ドイツと職業訓練(Ausbildung):ワーホリ後の日本人がドイツで働くための方法

ドイツで就職する手段はいくつかあります。大学や大学院を出て大きな企業に就職するのも一つの手段ですが、中には、職人となり、手に職を活かして就職する、という手もあります。

今回は、Ausbildung(職業訓練)を通じて日本人がドイツで就職する方法を紹介していきます。

スポンサーリンク

Ausbildung(職業訓練)とは何か?

まず、ドイツ特有のシステム、Ausbildung(職業訓練)について理解しておく必要があります。職業訓練とは、ドイツにおける国家資格フレームワークの一つで、これを通じていわゆる「手に職」を身に着けることができます。

日本で言うところの専門学校(調理師免許や美容師免許を取るような)のような形で、美容師、自動車工、調理師などの訓練を2~3年かけておこない、これによって正式に「職業」として認められるようになるわけです。

In Deutschland gibt es eine besondere Art, seinen Beruf zu lernen: die duale Berufsausbildung. Dabei lernen Sie in einer Berufsschule die Theorie und in einem Unternehmen die praktische Arbeit.

「ドイツでは、職業を学ぶために特別なシステムが存在する。“デュアルシステム”である。このシステムの枠内で、就業希望者は、理論と実践を同時に学ぶことが可能である(デュアルは“二重の”という意味で、ここでは理論と実践を同時に、という意味)。」

逆に言えば、これを卒業できないと、いつまでも「正式には」職業として認めてもらうことができません。日本で経験がなく、ドイツで美容師、パン屋、調理師などとして働きたい場合、基本的にはこの職業訓練を受ける必要があるのです。

また、中には、キャビンアテンダントや歯科助手といった仕事の職業訓練もあり、一概にブルーワーカー的な仕事をイメージすることはできません。

職業訓練の申し込み

基本的には、職業訓練は会社への応募を行い、そこでのポジションを確保したうえで会社からの出向という形で行われます。会社への応募の場合、インターネットを利用して応募したり、会社の壁紙などを見て募集、あとは知人の紹介で募集、などの手段があります。

ドイツで職業訓練を探すためのHP(ドイツ語サイト)

具体的に、Ausbildung(職業訓練)中になにをするのかというと、職種によって異なりますが、基本的には「実践」と「理論」を学びますので、Berufsschule(職業学校)で理論的なことを学びつつ(週2程度)、会社で実践的なことを学びます(週3程度)。

理論的なこととは何かというと、例えばスーパーの販売員などであれば「クーリングオフの申し立て期限は何日?」とか、食べ物にかかわる仕事であれば衛生的な理論とかを学ぶことになり、中には日本の高校のように「スポーツの授業」なども存在するようです。
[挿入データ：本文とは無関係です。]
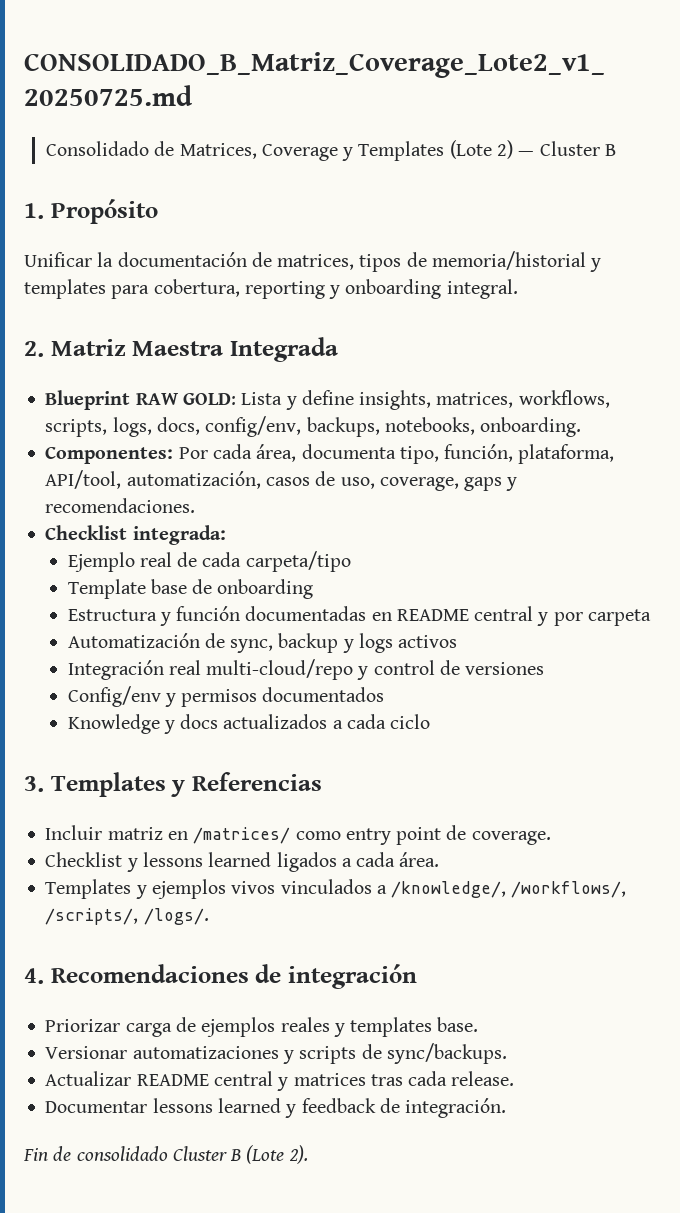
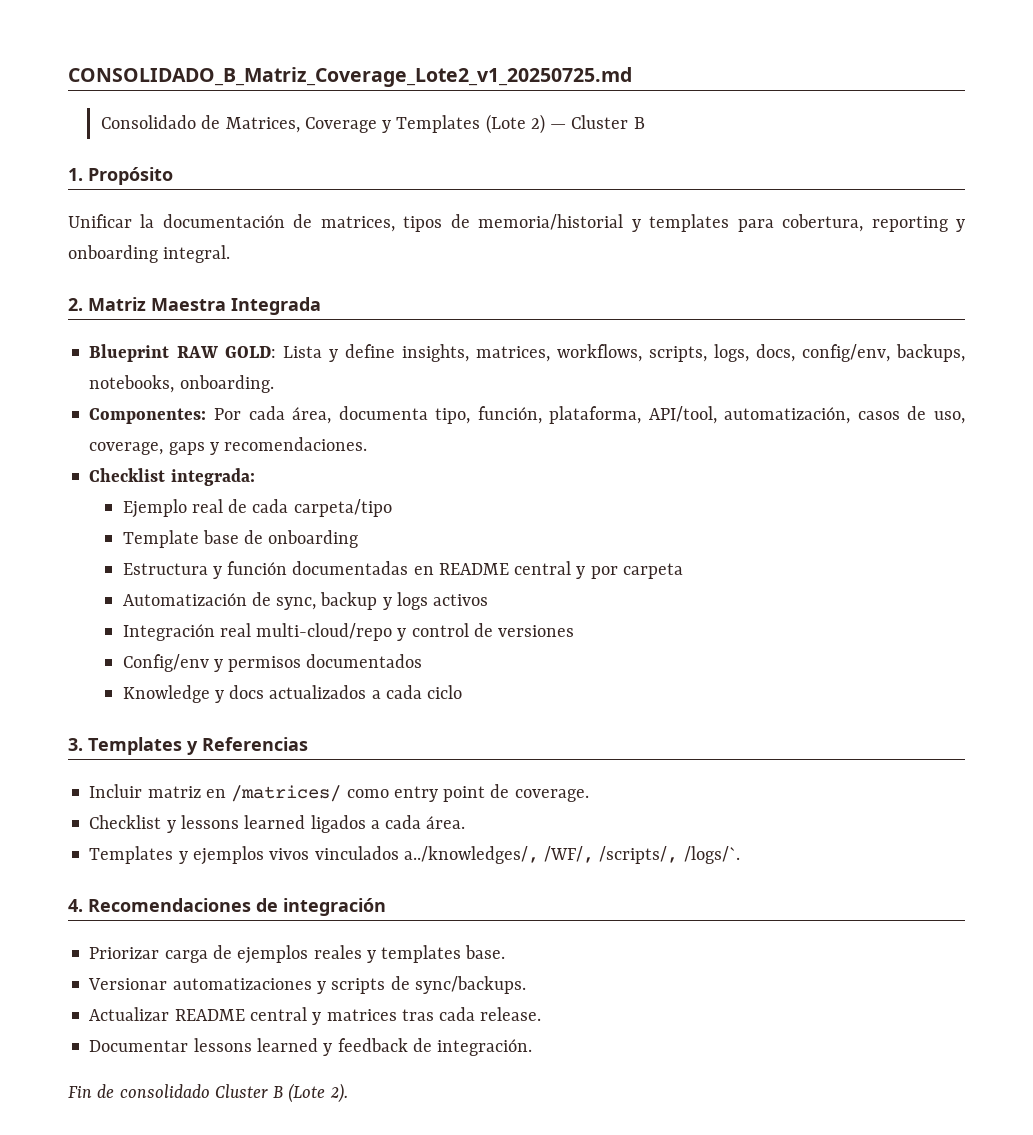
- Templates y ejemplos vivos vinculados a /knowledge/, /workflows/, /scripts/, /logs/.
+ Templates y ejemplos vivos vinculados a../knowledges/, /WF/, /scripts/, /logs/`.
これが、2年から3年続きます。一応、この期間中に給料は貰えますが、生活するのにぎりぎりの分しかもらえません。例えば、職業訓練のなかで高給取りと言われている看護師、介護士、保険営業マンなどでさえ、月の給料は1000ユーロくらいです。

パン屋などは月に400~500ユーロくらいのところもあり、そこから税金がひかれますので、手取りとなるともっと低くなることもあります。ですので、中には掛け持ちでバイトをしている人や、3年間の職業訓練に耐えうるよう、貯金をもってくる人も少なくありません。

職業訓練中の高給取り一覧(ドイツ語サイト)

さて、この職業訓練システム、将来的にドイツに残りたい人にとってはまさに救いのようなシステムです。上述のように、少ないとはいえ給料は出ますし、有給も年間で30日程度もらえます(日本より多い!)。訓練を通じてやり取りは基本ドイツ語ですし、ドイツ語も身についていきます。

ただ、もちろんこの職業訓練を受けるための条件が全くない、というわけではなく、いくらかの条件を、職種ごとにクリアしなくてはいけません。その中の一つとして重要なのが「ドイツ語」のレベルです。ただ、これも職種によりますので、中には外国人の受け入れを前提とし、A2、B1レベルでも認めているところもいくつか存在し、大学受験などと比較すると割と語学認定のレベルは緩いです。

実際に、ワーキングホリデーを利用してドイツに来て、滞在中にドイツ語を習得、職業訓練訓練を受けられる資格をえて、そのままビザを取得、という人もちょいちょい見かけます。仮にドイツにワーホリなどで来て、大学入学を目的としないのであれば、この「職業訓練」を通じたドイツ企業への就職もまた、ドイツに残る手段として魅力的かと思います。